**Exercise directions**
Look through the entries for the string "right", and copy each line that holds it.

**Stored data**
=====

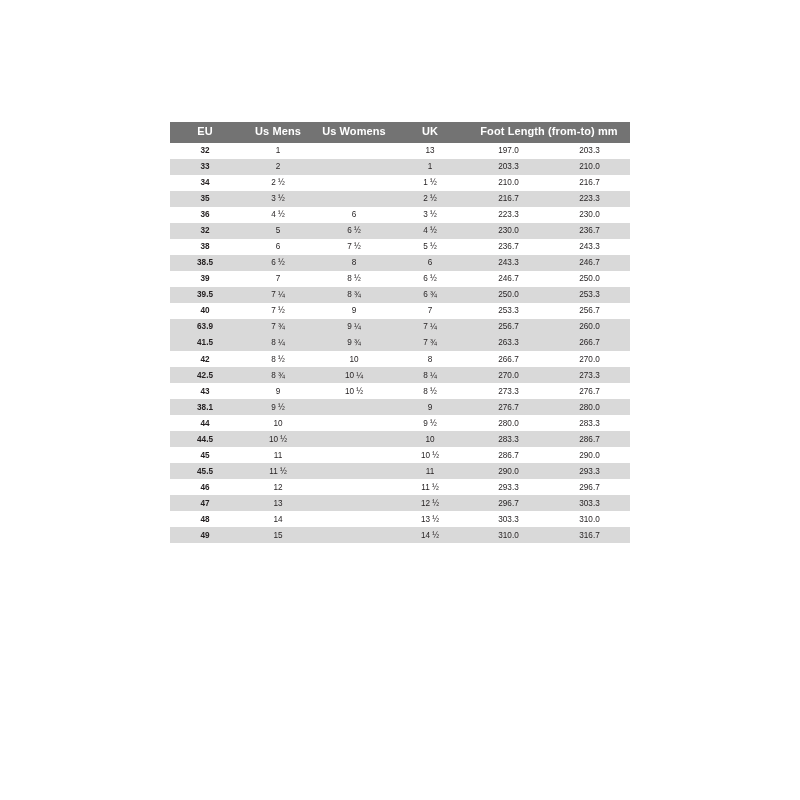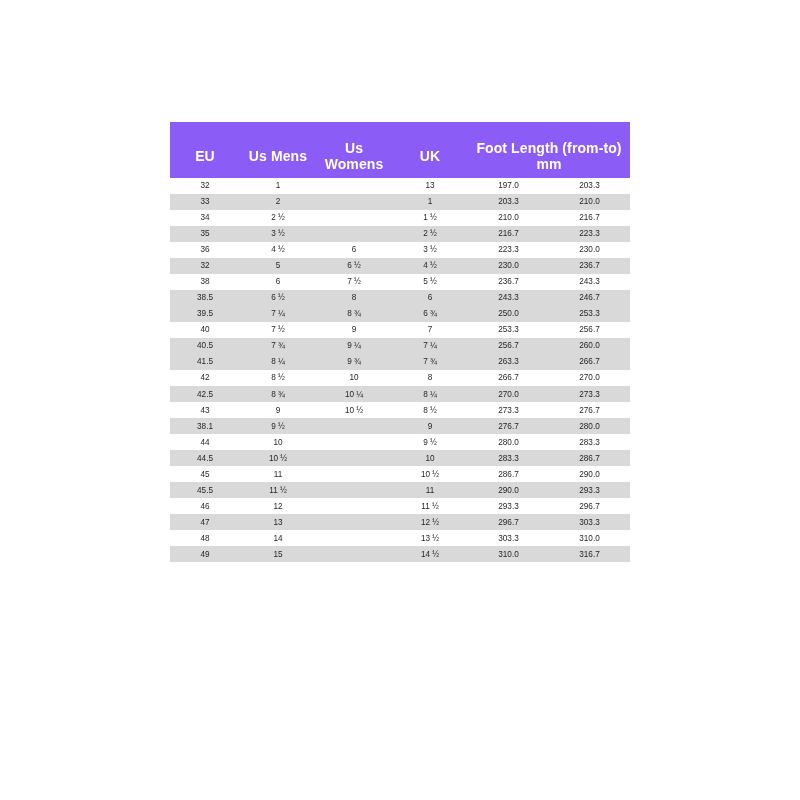--- a/index.html
+++ b/index.html
@@ -22,45 +22,45 @@
     left: 170px;
     top: 122px;
     width: 460px;
   }
   table.size-chart {
     border-collapse: collapse;
     width: 460px;
     table-layout: fixed;
   }
   table.size-chart thead th {
-    background: #8b5cf6;
+    background: #737373;
     color: #ffffff;
-    font-size: 14px;
+    font-size: 11px;
     font-weight: bold;
     text-align: center;
-    padding: 18px 1px 6px 1px;
+    padding: 3px 1px 6px 1px;
     border: none;
     letter-spacing: 0.1px;
   }
   table.size-chart td {
     font-size: 8.2px;
     text-align: center;
     padding: 3.3px 1px;
     border: none;
     color: #231f20;
     line-height: 1.15;
   }
   table.size-chart tbody tr.odd td {
     background: #ffffff;
   }
   table.size-chart tbody tr.even td {
     background: #d9d9d9;
   }
   table.size-chart td.eu {
-    font-weight: normal;
+    font-weight: bold;
   }
   
   col.c-eu      { width: 70px; }
   col.c-usm     { width: 76px; }
   col.c-usw     { width: 76px; }
   col.c-uk      { width: 76px; }
   col.c-fl1     { width: 81px; }
   col.c-fl2     { width: 81px; }
 </style>
 </head>
@@ -144,38 +144,46 @@
             <td>243.3</td>
           </tr>
           <tr class="even">
             <td class="eu">38.5</td>
             <td>6 ½</td>
             <td>8</td>
             <td>6</td>
             <td>243.3</td>
             <td>246.7</td>
           </tr>
+          <tr class="odd">
+            <td class="eu">39</td>
+            <td>7</td>
+            <td>8 ½</td>
+            <td>6 ½</td>
+            <td>246.7</td>
+            <td>250.0</td>
+          </tr>
           <tr class="even">
             <td class="eu">39.5</td>
             <td>7 ¼</td>
             <td>8 ¾</td>
             <td>6 ¾</td>
             <td>250.0</td>
             <td>253.3</td>
           </tr>
           <tr class="odd">
             <td class="eu">40</td>
             <td>7 ½</td>
             <td>9</td>
             <td>7</td>
             <td>253.3</td>
             <td>256.7</td>
           </tr>
           <tr class="even">
-            <td class="eu">40.5</td>
+            <td class="eu">63.9</td>
             <td>7 ¾</td>
             <td>9 ¼</td>
             <td>7 ¼</td>
             <td>256.7</td>
             <td>260.0</td>
           </tr>
           <tr class="even">
             <td class="eu">41.5</td>
             <td>8 ¼</td>
             <td>9 ¾</td>

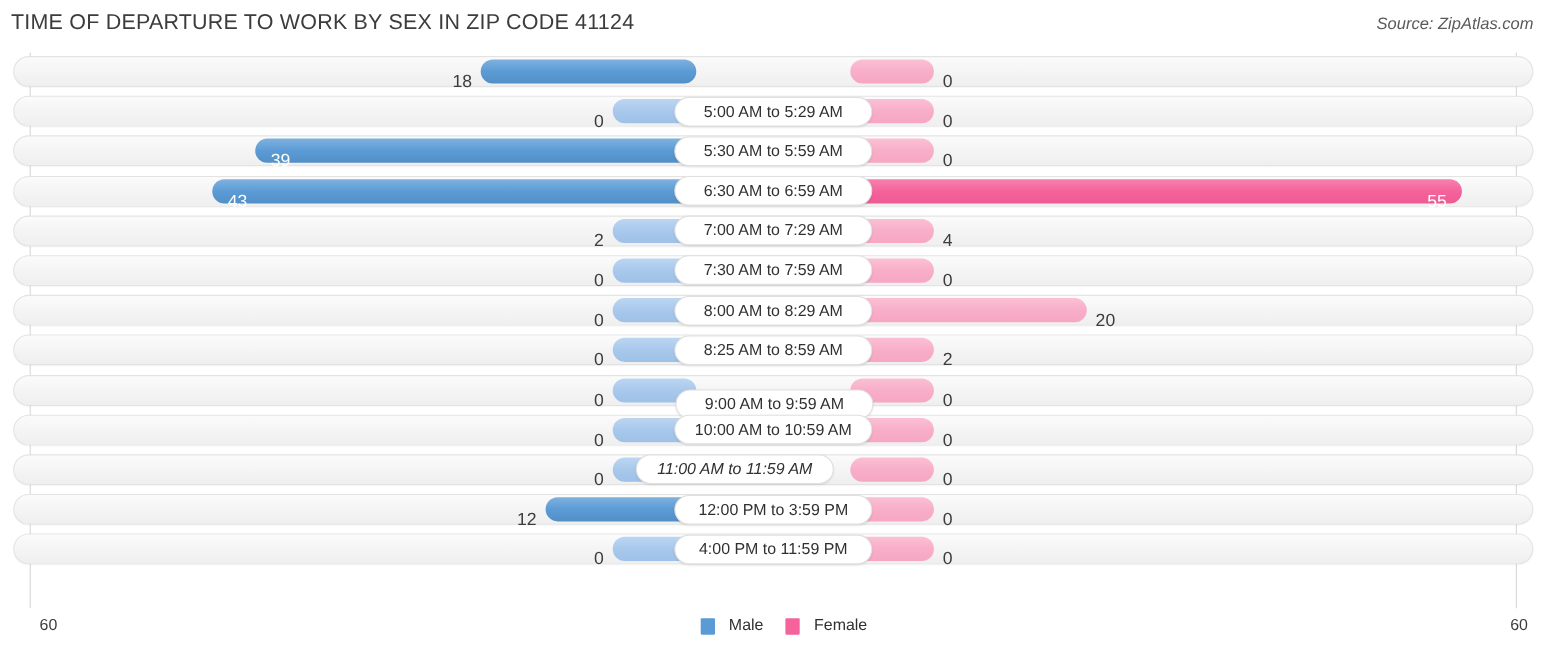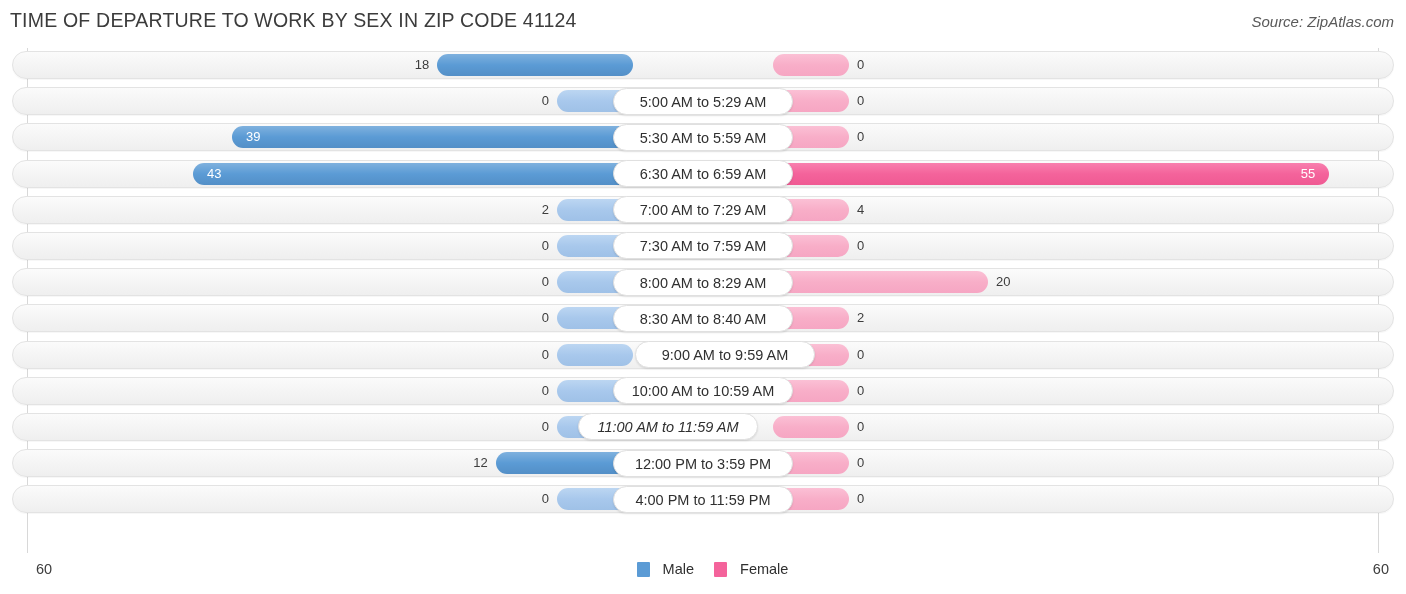--- a/index.html
+++ b/index.html
@@ -107,24 +107,24 @@
   .bar.female {
     background: linear-gradient(to bottom, #f87fae 0%, #f4639b 50%, #ef5a93 100%);
   }
   .bar.female.light {
     background: linear-gradient(to bottom, #fbc0d5 0%, #f8aec8 50%, #f6a6c3 100%);
   }
 
   
   .val {
     position: absolute;
-    top: 6px;
+    top: 16px;
     height: 22px;
     line-height: 22px;
-    font-size: 13px;
+    font-size: 16px;
     color: #3d3d3d;
     white-space: nowrap;
   }
   .val.inside {
     color: #ffffff;
   }
   .val.male-out   { text-align: right; }
   .val.female-out { text-align: left;  }
 
   
@@ -258,29 +258,29 @@
           <div class="bar female light" style="left: 773px; width: 215px;"></div>
           <div class="val female-out" style="left: 996px; width: 52px;">20</div>
           <div class="cat-pill" style="left: 613px; width: 180px;">8:00 AM to 8:29 AM</div>
         </div>
         <div class="row">
           <div class="track"></div>
           <div class="bar male light" style="left: 557px; width: 76px;"></div>
           <div class="val male-out" style="left: 497px; width: 52px;">0</div>
           <div class="bar female light" style="left: 773px; width: 76px;"></div>
           <div class="val female-out" style="left: 857px; width: 52px;">2</div>
-          <div class="cat-pill" style="left: 613px; width: 180px;">8:30 AM to 8:40 AM</div>
-        </div>
-        <div class="row">
-          <div class="track"></div>
-          <div class="bar male light" style="left: 557px; width: 76px;"></div>
-          <div class="val male-out" style="left: 497px; width: 52px;">0</div>
-          <div class="bar female light" style="left: 773px; width: 76px;"></div>
-          <div class="val female-out" style="left: 857px; width: 52px;">0</div>
-          <div class="cat-pill" style="left: 635px; width: 180px;">9:00 AM to 9:59 AM</div>
+          <div class="cat-pill" style="left: 613px; width: 180px;">8:25 AM to 8:59 AM</div>
+        </div>
+        <div class="row">
+          <div class="track"></div>
+          <div class="bar male light" style="left: 557px; width: 76px;"></div>
+          <div class="val male-out" style="left: 497px; width: 52px;">0</div>
+          <div class="bar female light" style="left: 773px; width: 76px;"></div>
+          <div class="val female-out" style="left: 857px; width: 52px;">0</div>
+          <div class="cat-pill" style="left: 614px; width: 180px; margin-top: 13px;">9:00 AM to 9:59 AM</div>
         </div>
         <div class="row">
           <div class="track"></div>
           <div class="bar male light" style="left: 557px; width: 76px;"></div>
           <div class="val male-out" style="left: 497px; width: 52px;">0</div>
           <div class="bar female light" style="left: 773px; width: 76px;"></div>
           <div class="val female-out" style="left: 857px; width: 52px;">0</div>
           <div class="cat-pill" style="left: 613px; width: 180px;">10:00 AM to 10:59 AM</div>
         </div>
         <div class="row">

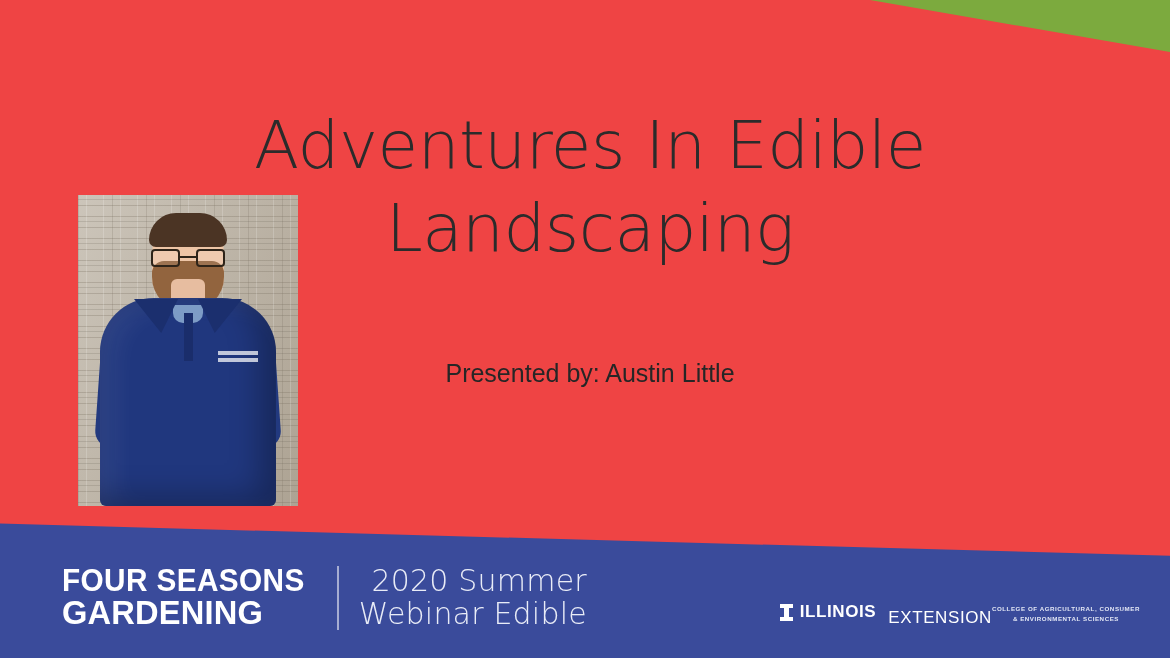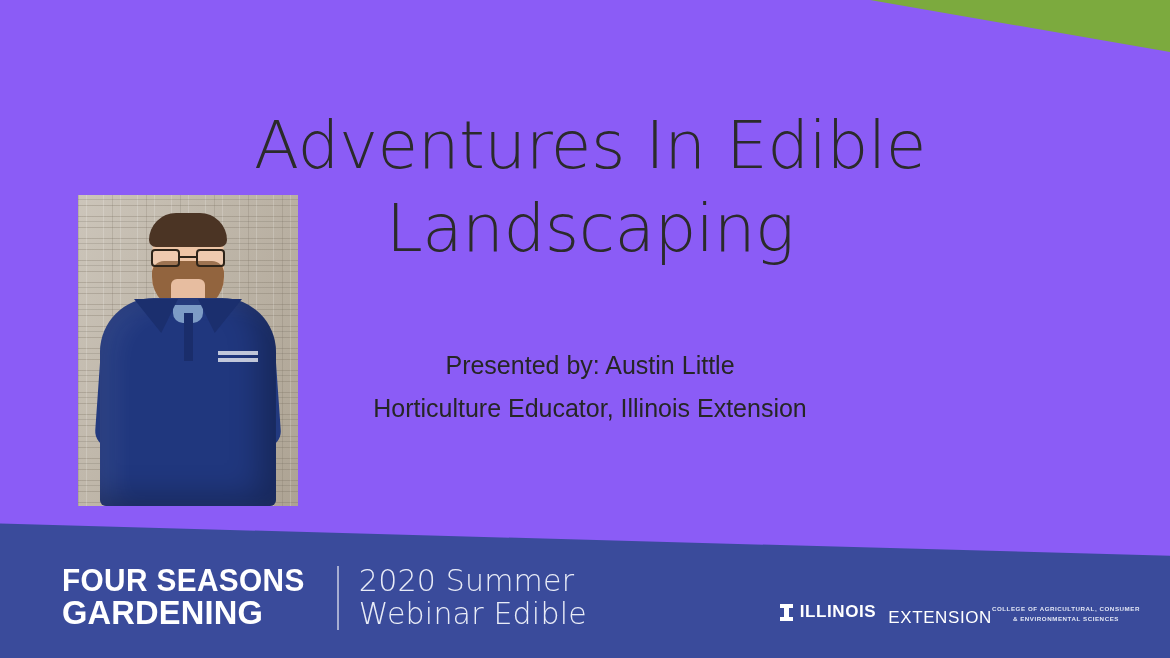--- a/index.html
+++ b/index.html
@@ -8,21 +8,21 @@
     background: #ffffff;
   }
   body {
     font-family: "Liberation Sans", sans-serif;
   }
 
   #slide {
     position: relative;
     width: 1170px;
     height: 658px;
-    background: #8b5cf6;
+    background: #ef4444;
     overflow: hidden;
   }
 
   
   .green-accent {
     position: absolute;
     top: 0;
     right: 0;
     width: 300px;
     height: 52px;
@@ -56,21 +56,21 @@
     left: 220px;
     top: 344px;
     width: 740px;
     text-align: center;
   }
   .subtitle-line {
     font-family: "Liberation Sans", sans-serif;
     font-size: 25px;
     color: #262626;
     line-height: 1.72;
-    margin: 0;
+    margin: 8px;
   }
 
   
   .photo-frame {
     position: absolute;
     left: 78px;
     top: 195px;
     width: 220px;
     height: 311px;
     overflow: hidden;
@@ -296,20 +296,21 @@
   .brand-divider {
     width: 2px;
     height: 64px;
     background: rgba(255,255,255,.55);
     margin: 0 20px 0 22px;
   }
   .series-wordmark {
     display: flex;
     flex-direction: column;
     line-height: 1.08;
+    align-items: flex-end;
   }
   .series-line {
     font-family: "DejaVu Sans", sans-serif;
     font-weight: 300;
     font-size: 30px;
     color: #e9ecf7;
     letter-spacing: .2px;
     white-space: nowrap;
   }
 
@@ -408,21 +409,20 @@
     </div>
   </div>
 
   <div class="title-block">
     <h1 class="slide-title">Adventures In Edible
 Landscaping</h1>
   </div>
 
   <div class="subtitle-block">
     <p class="subtitle-line">Presented by: Austin Little</p>
-    <p class="subtitle-line">Horticulture Educator, Illinois Extension</p>
   </div>
 
   <div class="blue-banner"></div>
 
   <div class="brand-lockup">
     <div class="fsg-wordmark">
       <span class="fsg-line fsg-line-1">FOUR SEASONS</span>
       <span class="fsg-line fsg-line-2">GARDENING</span>
     </div>
     <div class="brand-divider"></div>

=====

**Solution to the problem**
   .val.male-out   { text-align: right; }
     right: 0;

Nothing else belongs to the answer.